La France veille avec attention sur les pourparlers qui se mènent entre le pouvoir tchadien et les factions armées. En effet, le Tchad est, dans le dispositif militaire de la France en Afrique, un pays majeur, tant pour sa collaboration à l’opération Barkhane que par sa localisation stratégique avec des voisins comme la Centrafrique, le Soudan ou la Libye, des pays qui connaissent de profondes crises.
La France a un fort passif au Tchad. Elle a soutenu le coup d’État d’Hissène Habré en 1981 contre Goukouni Oueddei jugé trop proche, aux yeux des occidentaux, du dirigeant libyen Mouammar Kadhafi. Hissène Habré va installer une dictature responsable de dizaines de milliers de morts, et sera condamné par une juridiction internationale pour crimes contre l’humanité. Cela n’empêchera nullement l’armée française de soutenir ce régime notamment contre les troupes libyennes dans l’opération Manta en 1983. Habré fut sorti du pouvoir comme il y était rentré, par un coup d’État soutenu par la France. L’instigateur en fut son chef d’état-major Idriss Déby. Il restera aux affaires pendant 32 ans et s’avérera un soutien sans faille de l’armée française.
Qui aime bien soutient bien
Si le Tchad est exportateur de pétrole, c’est pour tout autre chose que la France s’intéresse de si près à ce pays. En effet, il est devenu au fil du temps une des pièces maîtresses de l’armée française. Rappelons que le poste de commandement de l’opération Barkhane est basé à N’Djamena, la capitale tchadienne. Idriss Déby fut un moment sur la sellette pour sa gestion de la manne pétrolière. Il était accusé, à raison, de dilapider l’argent dans la corruption et le maintien d’une armée onéreuse alors que le Tchad a un Indice de développement humain (IDH) des plus bas (187e sur 189 pays). Mais Déby a réussi à faire de la politique sécuritaire une rente. Ainsi, lors de l’opération Serval au Mali contre les troupes djihadistes, ce sont les combattants tchadiens qui ont été en première ligne et ont payé un lourd tribut en vies humaines.
Malgré les innombrables exactions d’Idriss Déby contre ses opposantEs, les autorités françaises lui ont sauvé la mise à maintes reprises. C’est d’ailleurs au cours d’un de ces affrontements que Déby profitera de l’occasion pour liquider son principal opposant, le mathématicien Ibni Oumar Mahamat Saleh, qui s’était toujours refusé à cautionner la violence politique.
Dictateur de père en fils
Idriss Déby a trouvé la mort en 2021, alors qu’il était à la tête d’une énième opération contre des rebelles armés.
Constitutionnellement, ce devait être le président de l’Assemblée nationale qui devait assurer l’intérim.

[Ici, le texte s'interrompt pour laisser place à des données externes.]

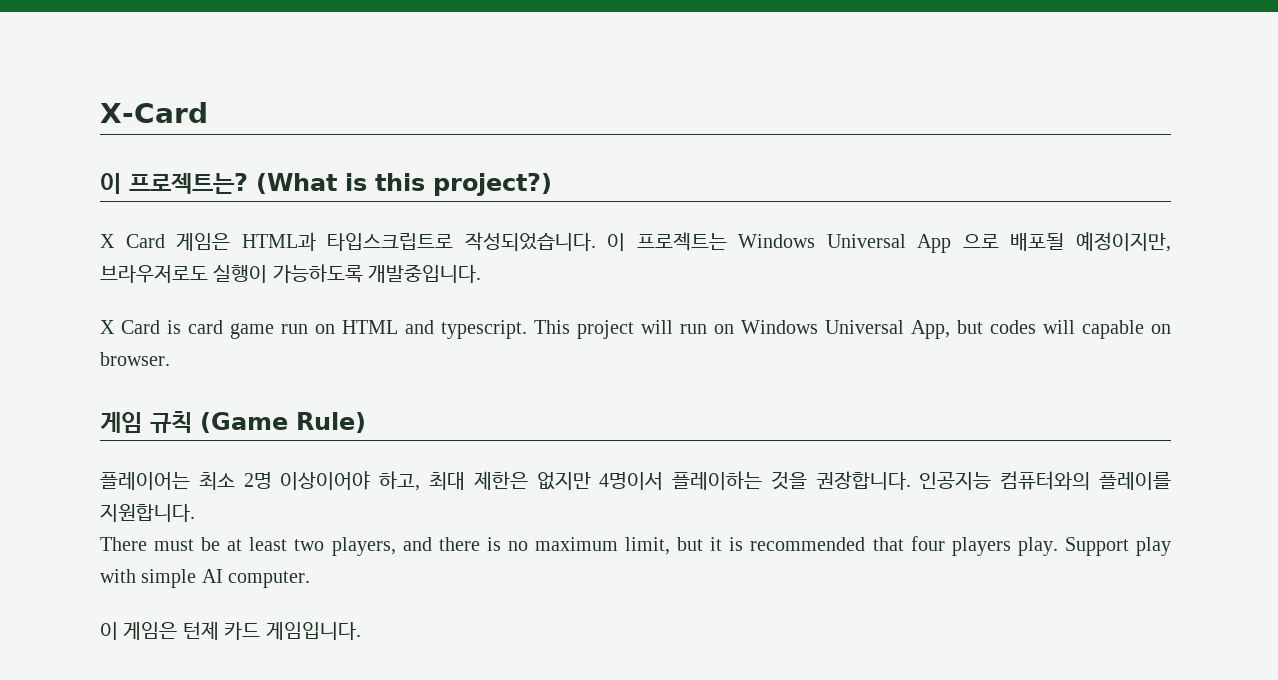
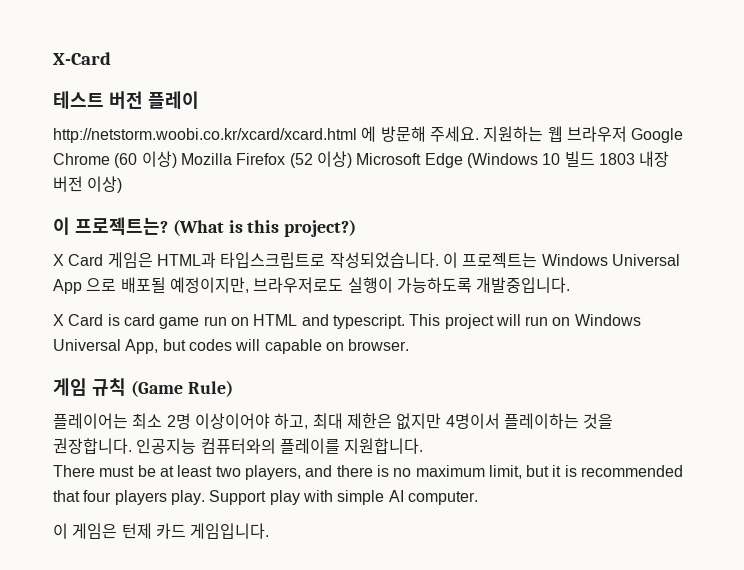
(208, 112) none -> [53,91,199,109] [53,126,684,143] [53,151,670,168] [53,176,123,193] // 테스트 버전 플레이 // http://netstorm.woobi.co.kr/xcard/xcard.html 에 방문해 주세요. 지원하는 웹 브라우저 Google Chrome (60 이상) Mozilla Firefox (52 이상) Microsoft Edge (Windows 10 빌드 1803 내장 버전 이상)

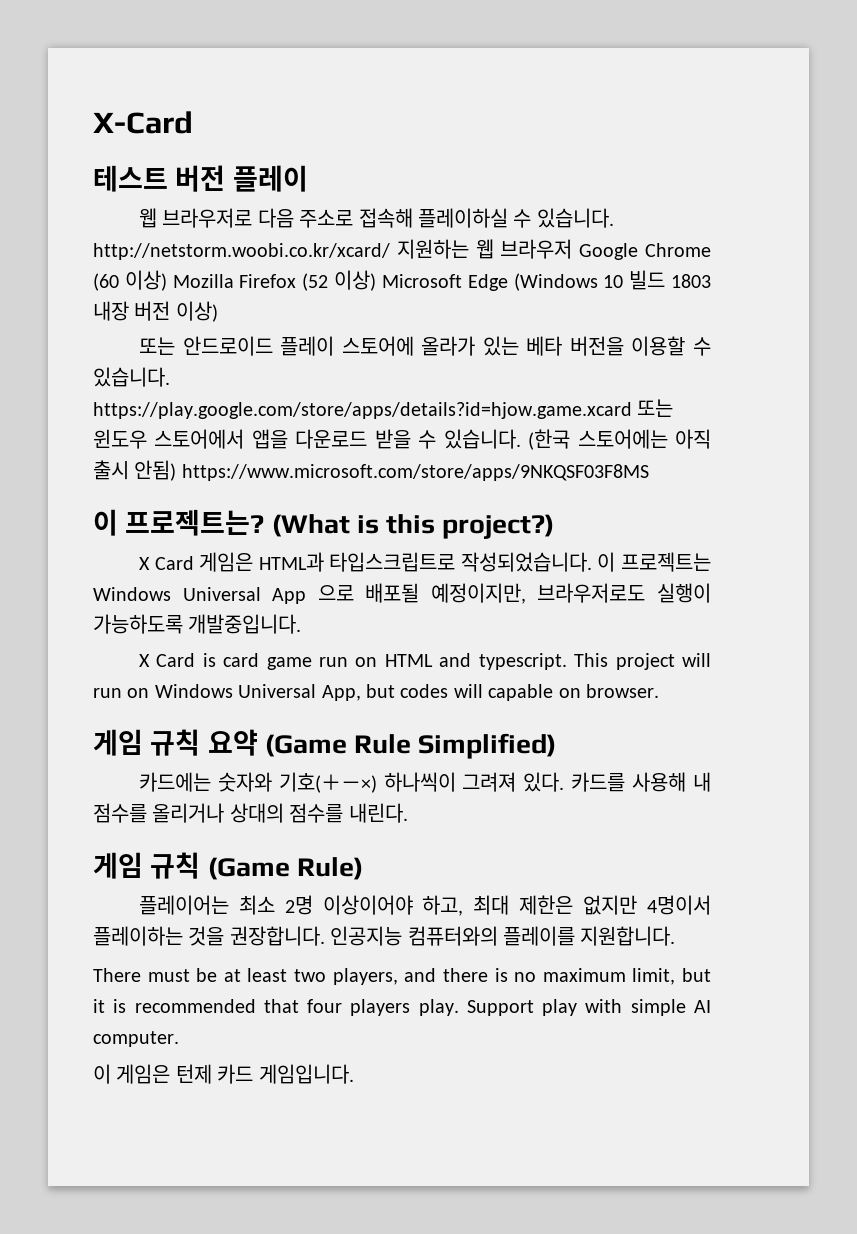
[53,126,479,143] http://netstorm.woobi.co.kr/xcard/xcard.html 에 방문해 주세요. -> [138,208,614,228] [93,243,390,260] 웹 브라우저로 다음 주소로 접속해 플레이하실 수 있습니다. http://netstorm.woobi.co.kr/xcard/
(123, 184) none -> [138,336,711,356] [93,367,170,387] [93,399,674,419] [93,429,712,450] [93,460,649,481] // 또는 안드로이드 플레이 스토어에 올라가 있는 베타 버전을 이용할 수 있습니다. https://play.google.com/store/apps/details?id=hjow.game.xcard 또는 윈도우 스토어에서 앱을 다운로드 받을 수 있습니다. (한국 스토어에는 아직 출시 안됨) https://www.microsoft.com/store/apps/9NKQSF03F8MS
(410, 345) none -> [93,729,557,759] [138,772,711,793] [93,803,408,823] // 게임 규칙 요약 (Game Rule Simplified) // 카드에는 숫자와 기호(＋－×) 하나씩이 그려져 있다. 카드를 사용해 내 점수를 올리거나 상대의 점수를 내린다.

Mais pour le clan Déby il était hors de question de laisser le pouvoir, même pour quelques semaines, à une personne étrangère à la famille. Un Conseil militaire de transition a donc installé au pouvoir le fils du dictateur décédé, Mahamat Idriss Déby. Ce dernier a dissous le Parlement, abrogé la Constitution et réprimé dans le sang les manifestations de protestation. En bref, il a organisé un coup d’État en bonne et due forme.
Macron a entériné ce putsch pour maintenir le statu quo nécessaire à l’intervention militaire au Sahel. Cette décision française est importante car elle représente un véritable sésame de respectabilité pour la junte. Cette dernière n’a pas été suspendue de l’Union africaine, ni de la CEEAC l’organisme régional d’Afrique Centrale, ni condamnée par l’Union européenne et les USA, contrairement aux juntes du Mali et de la Guinée.
Des palabres pour cacher la dictature
Pour faire bonne mesure, les autorités tchadiennes se sont engagées dans une grande concertation « inclusive » qui devrait se tenir le 10 mai prochain. Elle est précédée d’un pré-dialogue avec les factions armées du pays, qui se déroule au Qatar, et de pourparlers avec l’opposition civile.
Les discussions avec les groupes armés sont des plus discrètes. Les propositions gouvernementales qui ont fuité n’ont rien de nouveau, un DDR (désarmement, démobilisation et réintégration) des combattants en échange d’un arrêt des hostilités et d’une immunité. En fait comme par le passé, les questions de participation gouvernementale des dirigeants rebelles, avec les rentes financières qui vont avec, sont âprement négociées. Les discussions avec l’opposition civile sont au point mort. Wakit Tama, la principale coordination des partis politiques, syndicats et ONG, a quitté la table de négociation suite à « une analyse globale de la situation qui met en exergue une incapacité totale de la junte et de son gouvernement de prendre à bras-le-corps les problèmes du Tchad. »
De nouveau ce sont les populations tchadiennes qui paieront le prix de la realpolitik imposée par les considérations militaires de la France.